Thursday, October 9, 2014

Killer Bureaucracies

A friend recently referred me to an article in the WSJ titled "Killer Bureaucracies" by Daniel Henninger, and I recommend the article as well. Just google the title.

This is my reply:

Dick,

I have long believed that business can adjust to just about any "reasonable" tax system as long as you don't change it all the time. When I first worked with customer investment portfolios, the top tax rate was 70%, and it wasn't that difficult to reach that level. Those kinds of confiscatory rates would be cause for all kinds of hand wringing and internet storms today, and it didn't sit well with people back then. But they adjusted, although the adjustments (like high-risk oil drilling limited partnerships) were sometimes worse than the disease.

When Obama was first inaugurated, the SBA bureaucracy seemed to whoop "Yippee" and swoop in with new rules that they, as bureaucrats, had longed to implement. Ever notice how a bureaucrat left to their own devices will implement rules that lessen or eliminate any work on their part? Why do educators get the hell out of the classroom and become administrators? When I worked for the utility, the measure of success was often how far from the customer your chair was located.

Maybe we could learn from China? For over 5,000 years, China has been run by the bureaucracy. For many recent centuries, that has meant delaying change to the point that China was way behind in the middle of the 20th century. Then WWII wiped out 20 million people, the Communist bureaucracy (a worthy successor to earlier versions) weakened and China has exploded into the modern world.
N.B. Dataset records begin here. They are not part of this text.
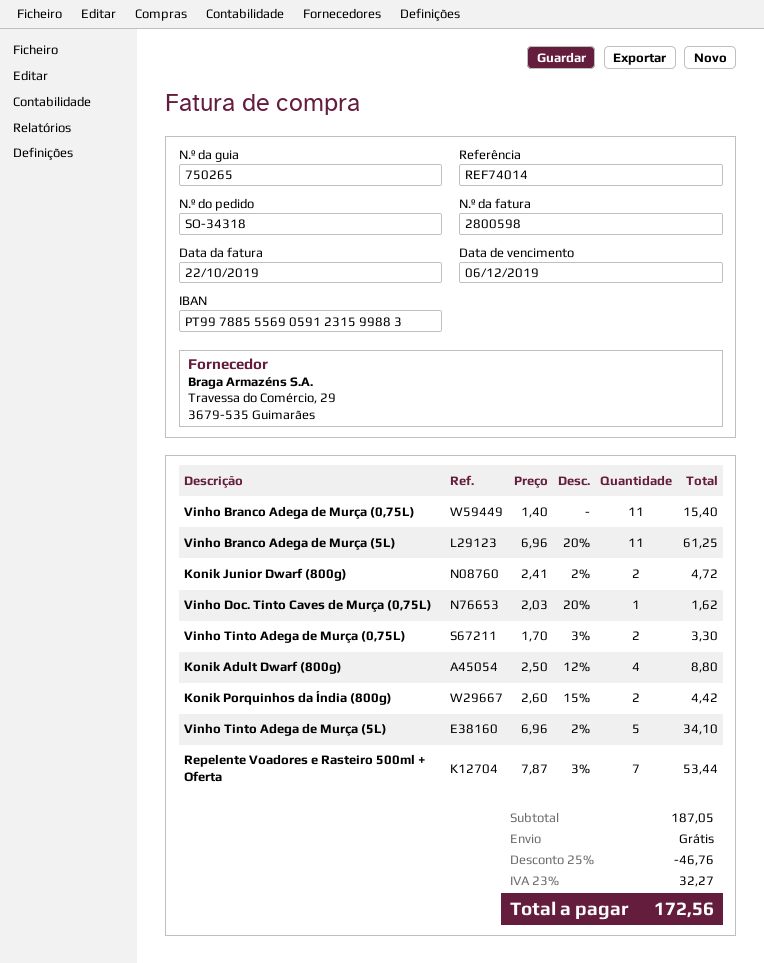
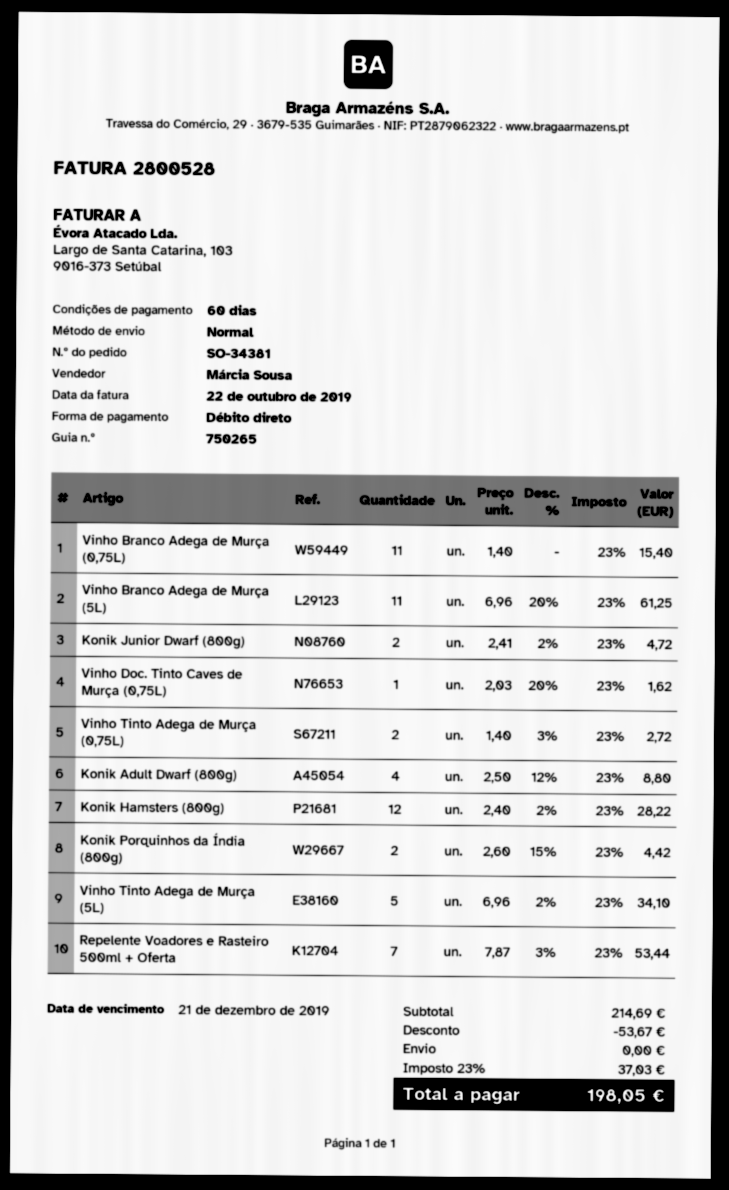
order number: SO-34318 -> SO-34381
invoice number: 2800598 -> 2800528
due date: 2019-12-06 -> 2019-12-21
Vinho Tinto Adega de Murça (0,75L): 2 x 1.70 - 3% = 3.30 -> 2 x 1.40 - 3% = 2.72
Konik Hamsters (800g): none -> 12 x 2.40 - 2% = 28.22
subtotal: 187.05 -> 214.69
discount: 46.76 -> 53.67
tax: 23% = 32.27 -> 23% = 37.03
total: 172.56 -> 198.05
I have no knowledge of whether that is because of or in spite of the bureaucracy, but something is working.

We so often fool ourselves into thinking that Americans possess some secret sauce that makes us superior to the rest of the world and comfortable in our arrogance. Well, part of that secret sauce has nothing to do with modern Americans, especially those of us who vote for politics of failure. A lot of our wonderful country and way of life is due to an accident of history that placed a few really talented people with power, intellect and an enlightened education in a spot to map the course with the Constitution, etc. The other was a marvelously rich land occupied only by a few, reasonably defenseless aborigines ready to be exploited.

So, yes, don't we all agree that the system is pretty much broken.

Now for the important stuff--Go Royals.


I don't like making plans for the day. Because
then the word "premeditated" gets thrown around in the courtroom.